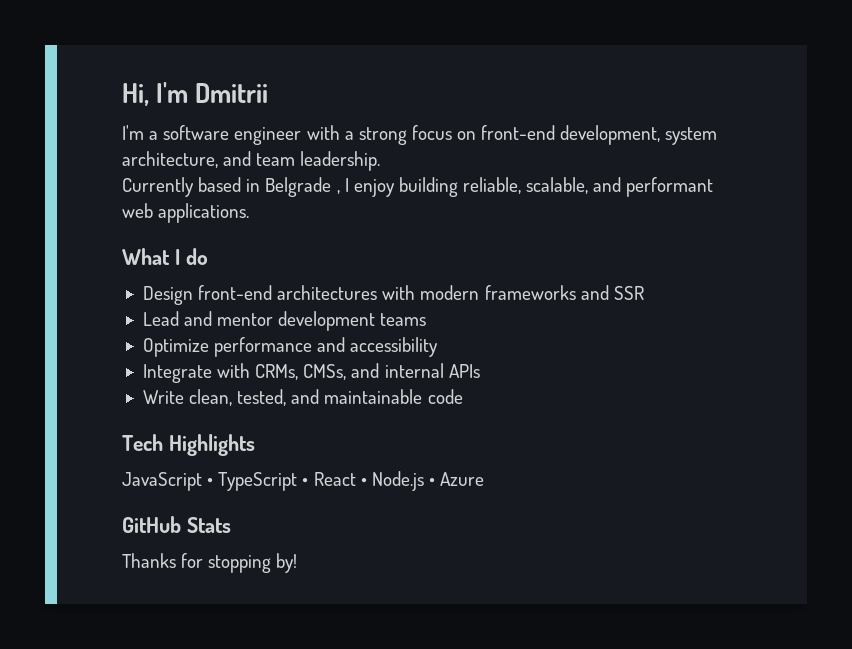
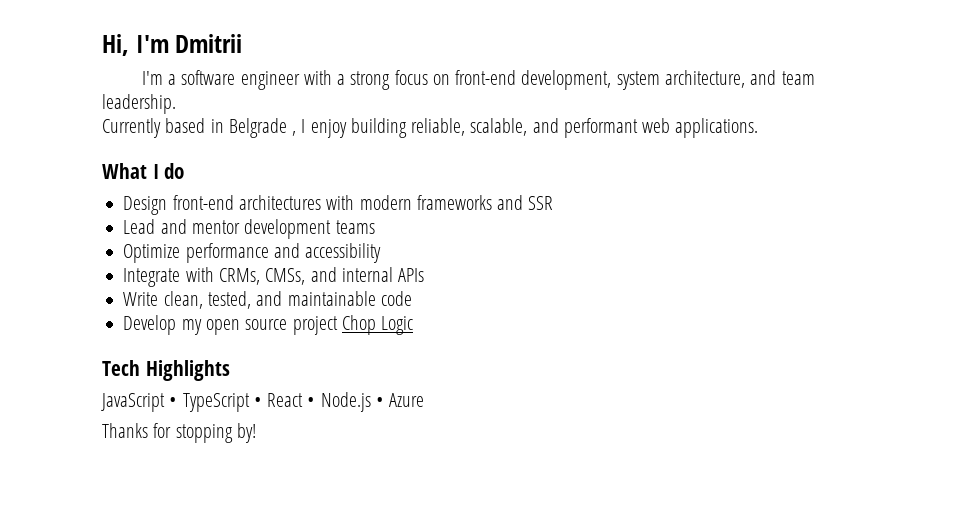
+ Develop my open source project Chop Logic
- GitHub Stats

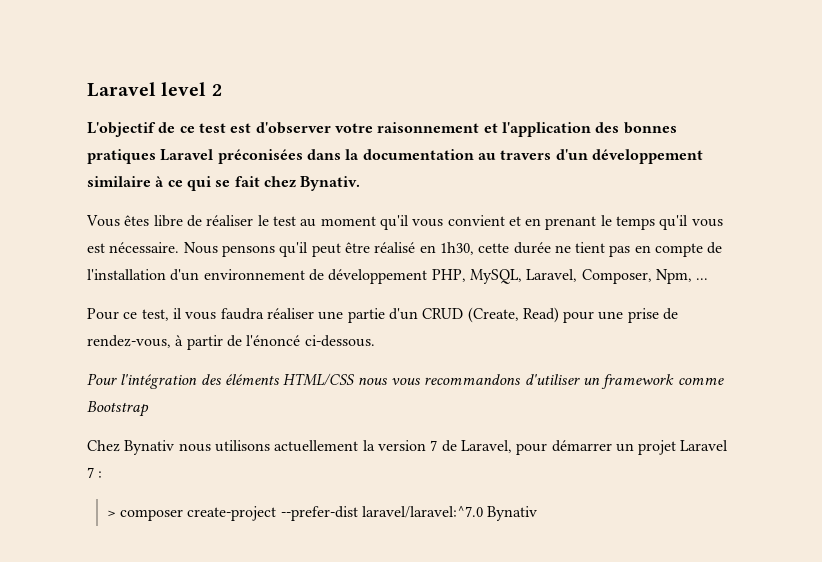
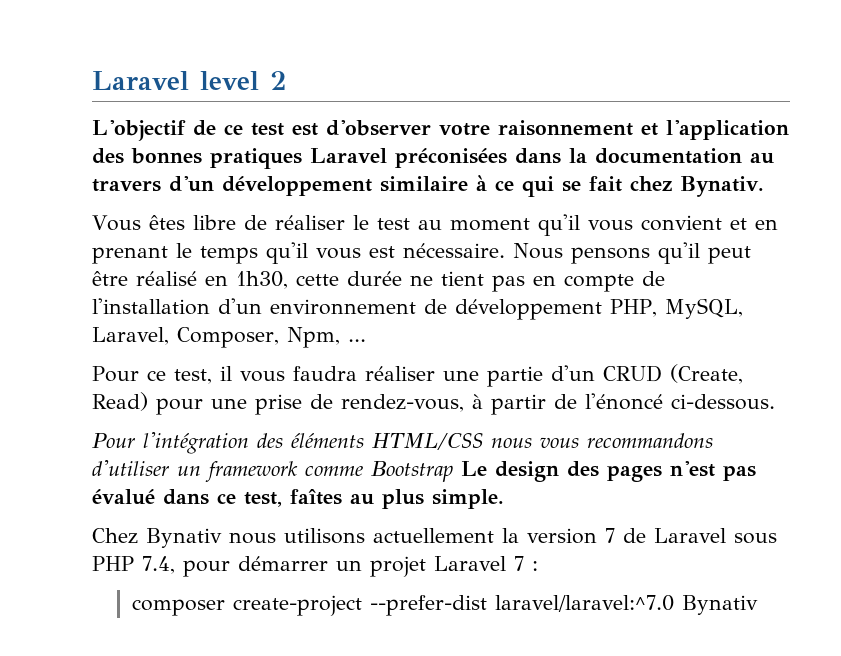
- Pour l'intégration des éléments HTML/CSS nous vous recommandons d'utiliser un framework comme Bootstrap
+ Pour l'intégration des éléments HTML/CSS nous vous recommandons d'utiliser un framework comme Bootstrap Le design des pages n'est pas évalué dans ce test, faîtes au plus simple.
- Chez Bynativ nous utilisons actuellement la version 7 de Laravel, pour démarrer un projet Laravel 7 :
+ Chez Bynativ nous utilisons actuellement la version 7 de Laravel sous PHP 7.4, pour démarrer un projet Laravel 7 :
- > composer create-project --prefer-dist laravel/laravel:^7.0 Bynativ
+ composer create-project --prefer-dist laravel/laravel:^7.0 Bynativ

——————————

Could you write out all the records exactly, without the pictures?

__WRITTEN SOLUTION__
+ Develop my open source project Chop Logic
- GitHub Stats

- Pour l'intégration des éléments HTML/CSS nous vous recommandons d'utiliser un framework comme Bootstrap
+ Pour l'intégration des éléments HTML/CSS nous vous recommandons d'utiliser un framework comme Bootstrap Le design des pages n'est pas évalué dans ce test, faîtes au plus simple.
- Chez Bynativ nous utilisons actuellement la version 7 de Laravel, pour démarrer un projet Laravel 7 :
+ Chez Bynativ nous utilisons actuellement la version 7 de Laravel sous PHP 7.4, pour démarrer un projet Laravel 7 :
- > composer create-project --prefer-dist laravel/laravel:^7.0 Bynativ
+ composer create-project --prefer-dist laravel/laravel:^7.0 Bynativ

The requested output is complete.